[Change detection outputs]
[Start of section]

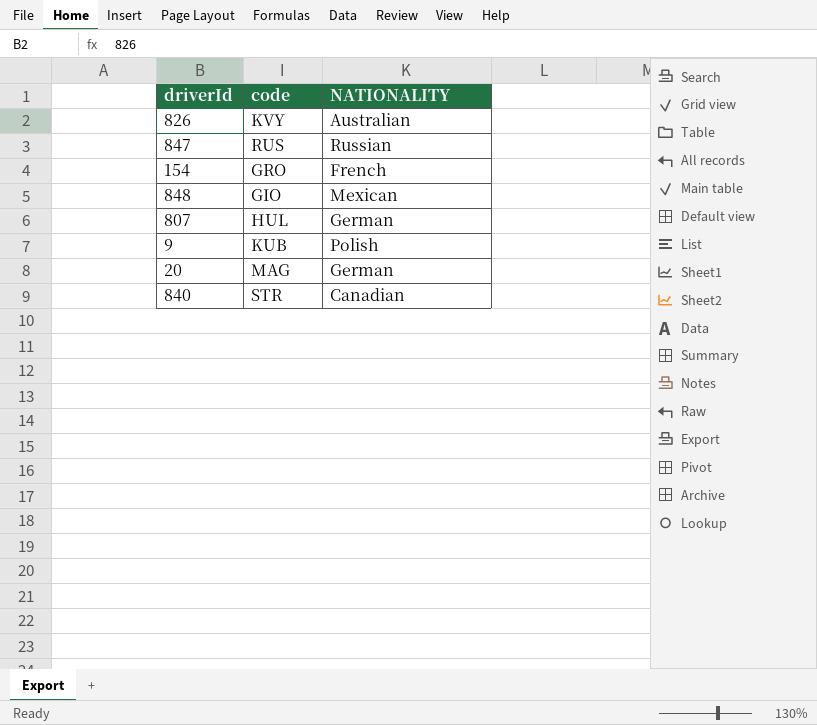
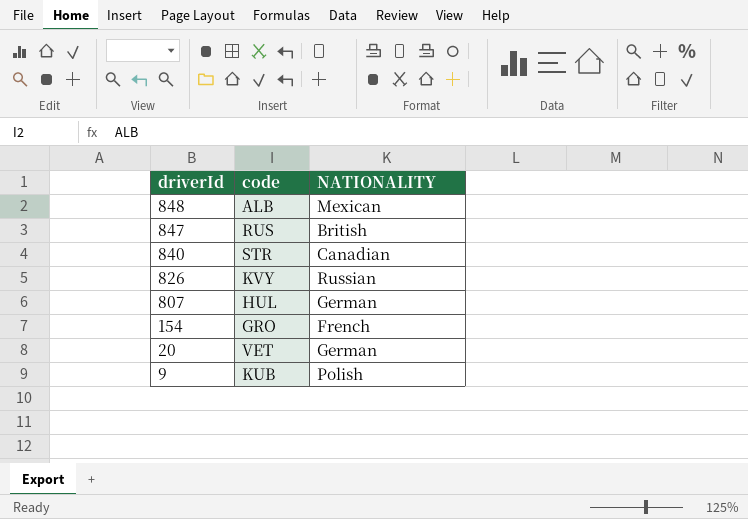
row order: none -> driverId descending
848 | code: GIO -> ALB
847 | NATIONALITY: Russian -> British
826 | NATIONALITY: Australian -> Russian
20 | code: MAG -> VET

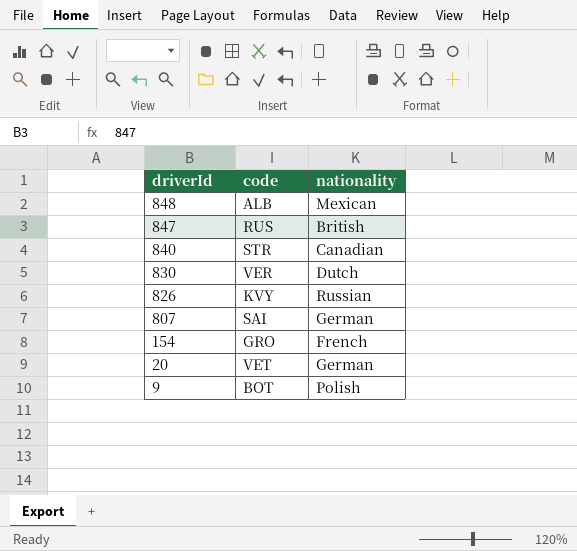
column name: NATIONALITY -> nationality
row 830: none -> VER | Dutch
807 | code: HUL -> SAI
9 | code: KUB -> BOT

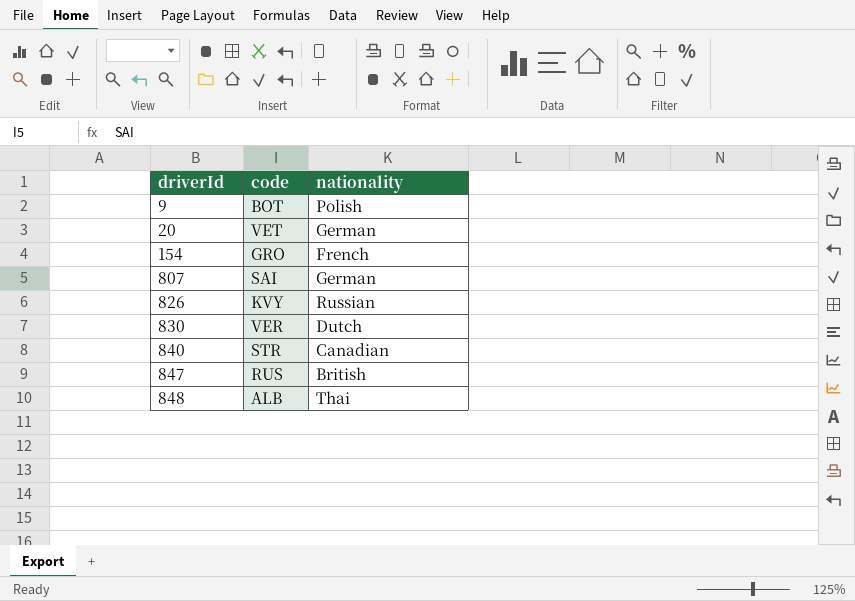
row order: driverId descending -> driverId ascending
848 | nationality: Mexican -> Thai

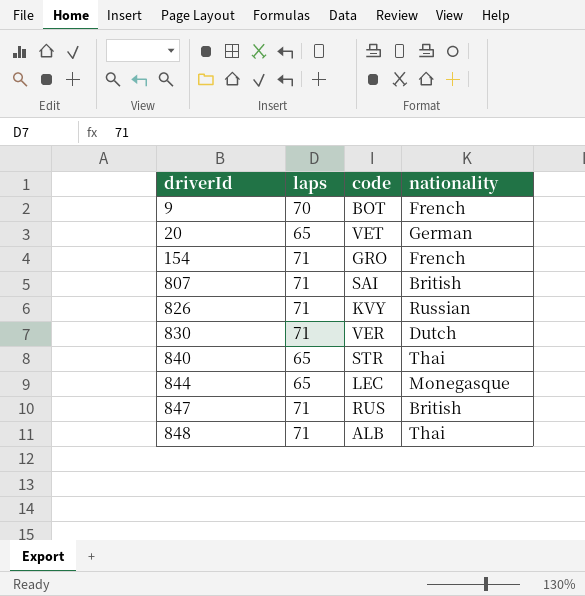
column laps | position: none -> 2
9 | nationality: Polish -> French
807 | nationality: German -> British
840 | nationality: Canadian -> Thai
row 844: none -> 65 | LEC | Monegasque

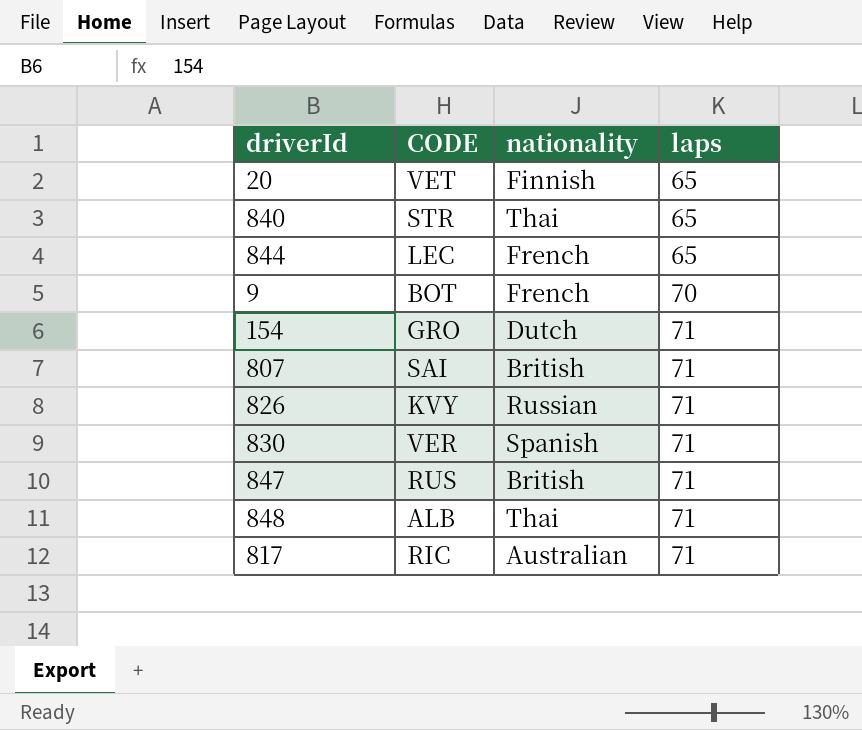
row order: driverId ascending -> laps ascending
column name: code -> CODE
column laps | position: 2 -> 4
20 | nationality: German -> Finnish
844 | nationality: Monegasque -> French
154 | nationality: French -> Dutch
830 | nationality: Dutch -> Spanish
row 817: none -> RIC | Australian | 71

[End of section]

[Your assignment]:
What you should return is the exact text of every line from the top of the entries through the line with "9 | code: KUB -> BOT", pictures removed.

[Result for this exercise]:
row order: none -> driverId descending
848 | code: GIO -> ALB
847 | NATIONALITY: Russian -> British
826 | NATIONALITY: Australian -> Russian
20 | code: MAG -> VET

column name: NATIONALITY -> nationality
row 830: none -> VER | Dutch
807 | code: HUL -> SAI
9 | code: KUB -> BOT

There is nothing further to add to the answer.